**GIVEN DATA:**
++++++++

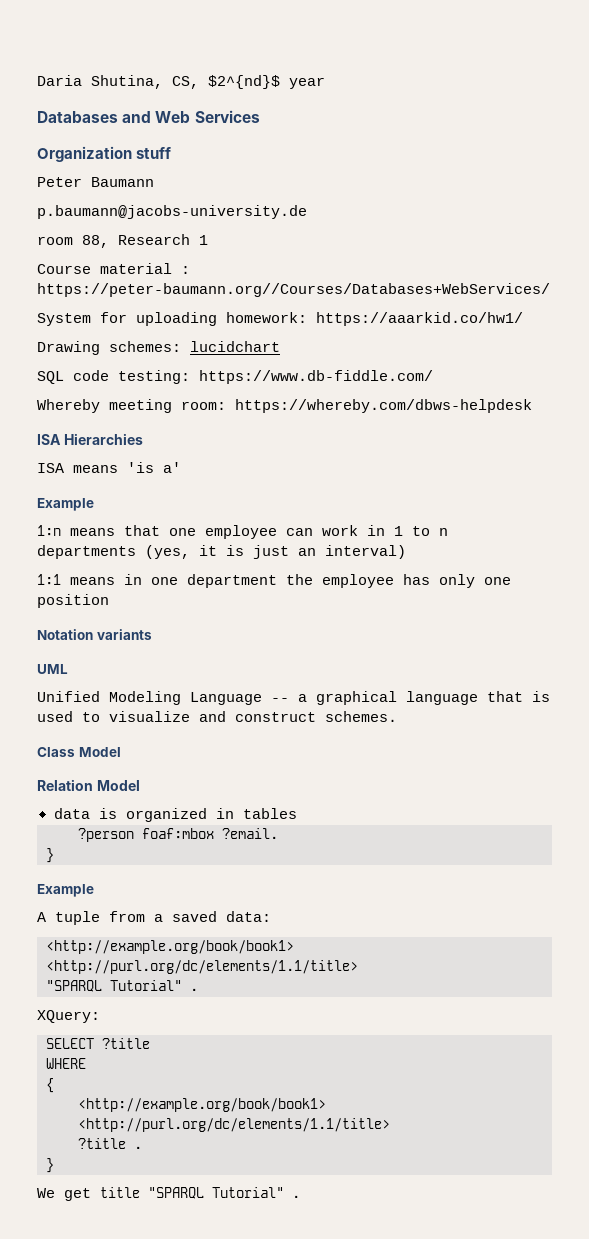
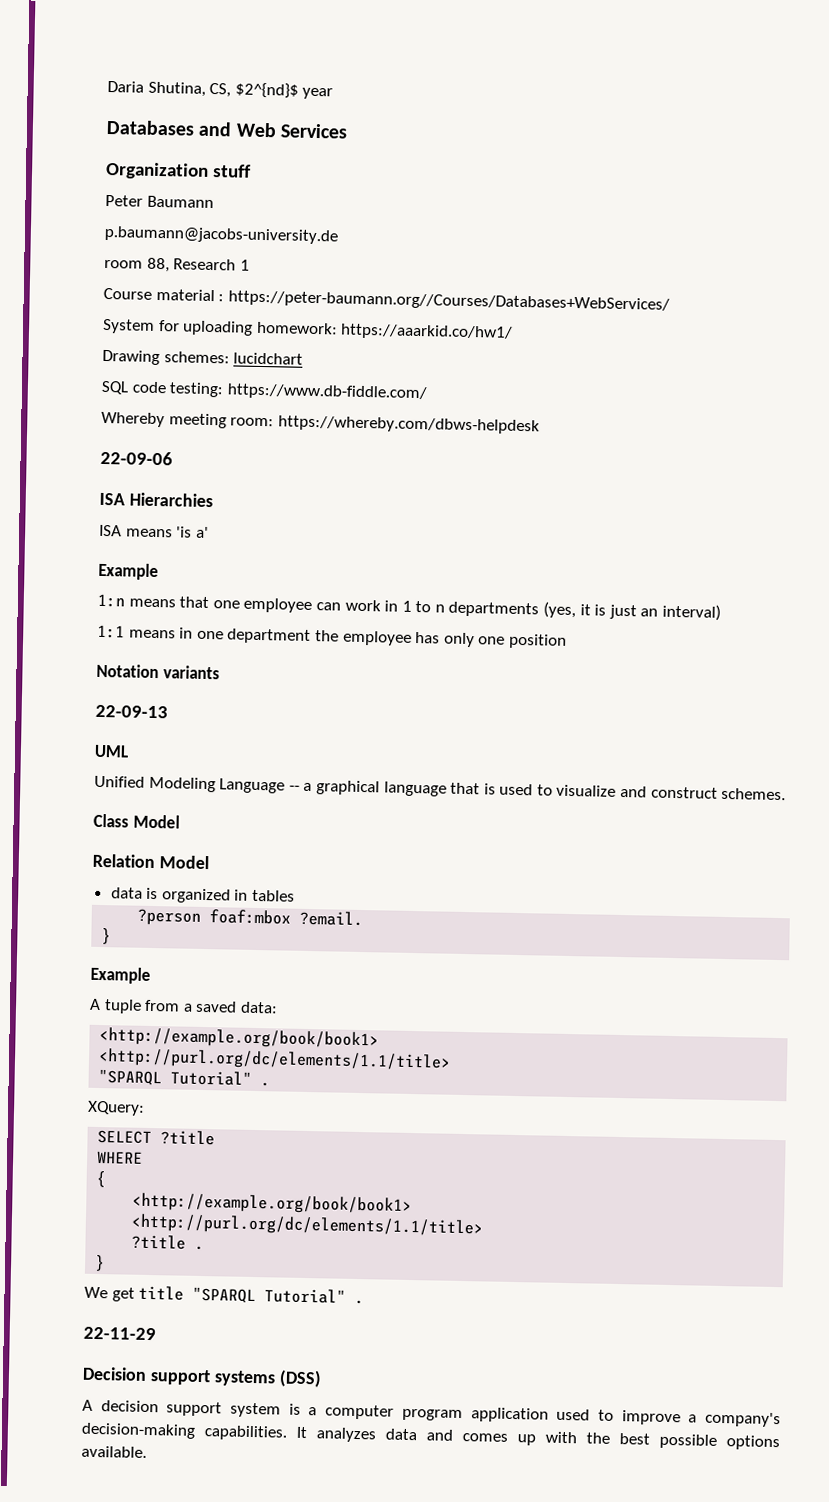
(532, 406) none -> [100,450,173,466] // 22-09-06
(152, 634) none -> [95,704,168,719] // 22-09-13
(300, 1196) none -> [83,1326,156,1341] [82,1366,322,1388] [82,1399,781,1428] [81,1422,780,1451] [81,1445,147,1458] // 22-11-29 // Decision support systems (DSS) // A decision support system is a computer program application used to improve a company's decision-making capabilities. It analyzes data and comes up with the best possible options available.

++++++++

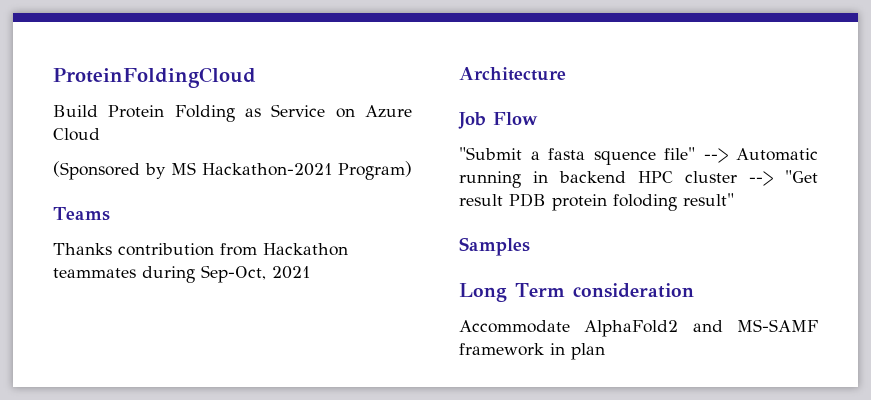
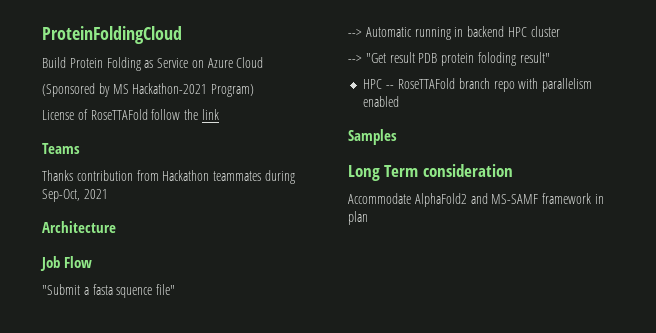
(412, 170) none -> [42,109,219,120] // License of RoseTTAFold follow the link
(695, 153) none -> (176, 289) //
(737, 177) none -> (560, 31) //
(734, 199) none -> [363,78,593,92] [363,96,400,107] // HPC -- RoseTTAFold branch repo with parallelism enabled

++++++++

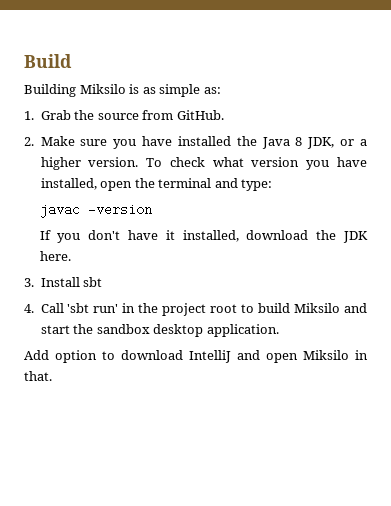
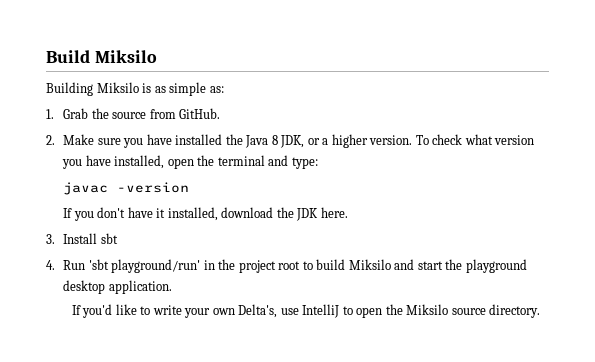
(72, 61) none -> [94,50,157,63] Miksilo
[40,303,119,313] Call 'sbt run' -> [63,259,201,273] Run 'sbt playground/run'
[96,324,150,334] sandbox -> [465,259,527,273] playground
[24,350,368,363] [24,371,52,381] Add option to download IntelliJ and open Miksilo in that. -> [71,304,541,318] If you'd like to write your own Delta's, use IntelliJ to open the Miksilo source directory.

++++++++

**DESCRIPTION OF THE TASK:**
Above are the entries. Quote exactly the lines from the one bearing "(72, 61) none -> [94,50,157,63] Miksilo" through the one bearing "[24,350,368,363] [24,371,52,381] Add".

**ANSWER BOX:**
(72, 61) none -> [94,50,157,63] Miksilo
[40,303,119,313] Call 'sbt run' -> [63,259,201,273] Run 'sbt playground/run'
[96,324,150,334] sandbox -> [465,259,527,273] playground
[24,350,368,363] [24,371,52,381] Add option to download IntelliJ and open Miksilo in that. -> [71,304,541,318] If you'd like to write your own Delta's, use IntelliJ to open the Miksilo source directory.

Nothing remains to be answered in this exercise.